When I was little, my dad was the kind of father who knew everything.
He answered my questions on any topic. (As this was well before Google and I was usually too lazy to check his accuracy with our set of 1973 World Book Encyclopedias we’ll never really know if he actually did have all the answers. But no matter, to me he was omniscient.)
He was a natural athlete who showed me how to ride a bike, throw a softball and ski a fall line.
He taught me to tie a fishing hook that wouldn’t come loose, pierce a tin can with a single shot from a BB gun and drive a boat in a straight line. He helped with complicated math and physics homework.
Best of all, he always had sage advice to help me navigate tricky social and professional situations.
In short, he had my back. Even through the trying times — my teenage rebellious years come to mind, but he’s had his moments too — I knew I could count on him and trusted in his love for me.
My dad knew so much and was so wise that when it was time for me to start my own family, I actually wondered whether I was parent material because I knew I couldn’t even answer the most basic of childhood questions with authority.
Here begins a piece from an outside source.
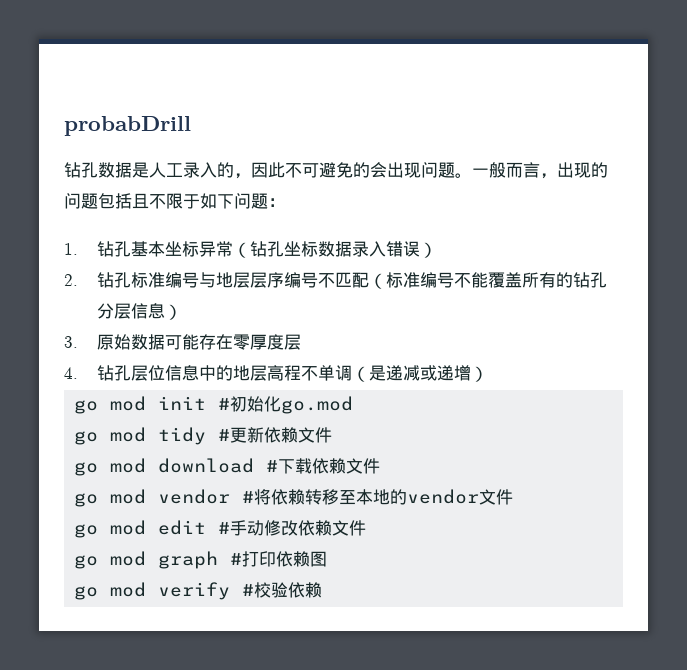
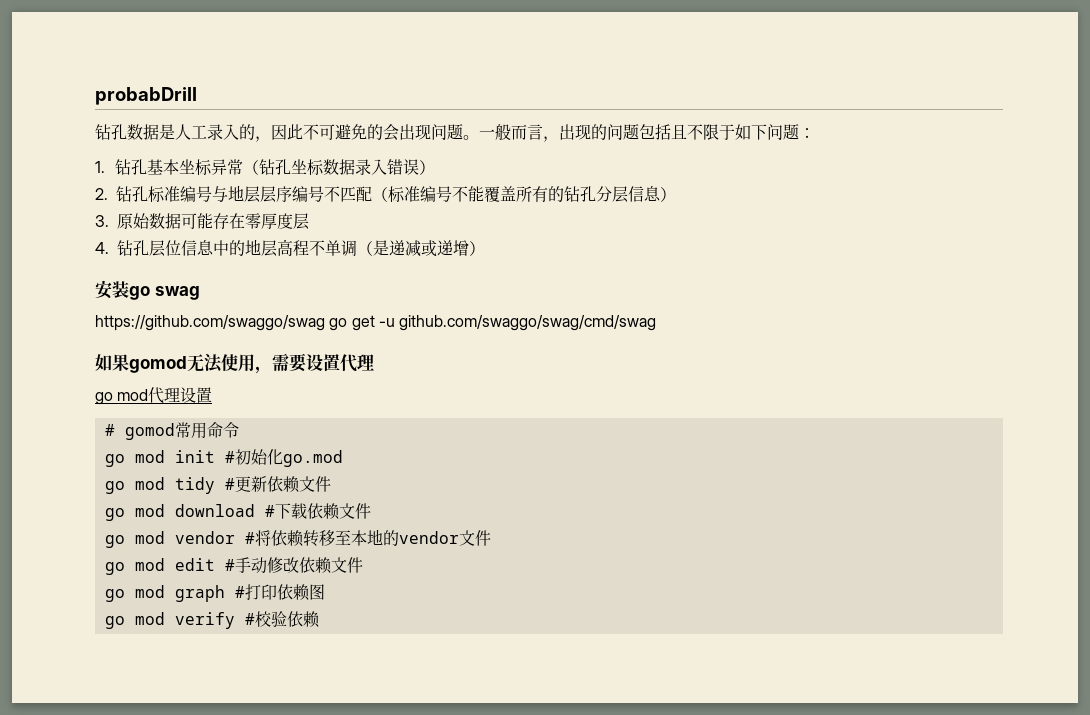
+ 安装go swag
+ https://github.com/swaggo/swag go get -u github.com/swaggo/swag/cmd/swag
+ 如果gomod无法使用，需要设置代理
+ go mod代理设置
+ # gomod常用命令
Thankfully, my kids have their Poppy to make up for their father’s and my shortcomings.
This Father’s Day, as I see my dad struggle to recover from open-heart surgery, I am struck by the reversal of our roles. Over the past 10 days I watched him sit up for the first time and then take tentative first steps after he came out of his anesthetic. I have been hyper vigilant about the workings of his body — his weight, appetite, breathing, blood pressure, heart rate and pretty much every other function you can imagine.
I’ve even turned the tables and taught him a thing or two — like how to solve a Sudoku puzzle, download a podcast and listen to music from Spotify on his phone.
Thankfully, some things will never change, like his cutthroat competitive spirit and his insatiable interest in the world. The other day, even drugged on opioid painkillers, he managed to beat me by more than 100 points in Scrabble. And when he woke up in the ICU on the day after his surgery his first words to me were, “Tell me about the Comey testimony.”
Physically he is weak and more than a little vulnerable. All I want to do is help him, protect him and see him feel better. I want the nurses understand that the 76-year-old man they see in that hospital gown hooked up to monitors is not a true representation of my father. My father is strong and capable. He knows just about everything. Best of all, he’s got a giant heart.
It’s a fact: good relationships keep us happier and healthier. By answering my homework, teaching me life skills and listening to my problems my dad gave me so much more than the facts he spouted. His gift to me was the foundation for a life of connection — a legacy I’m living now by doing my best to reciprocate in the hopes that it will help him live a happy and healthy life for many more years to come.
Happy Father’s Day, Dad. I love you.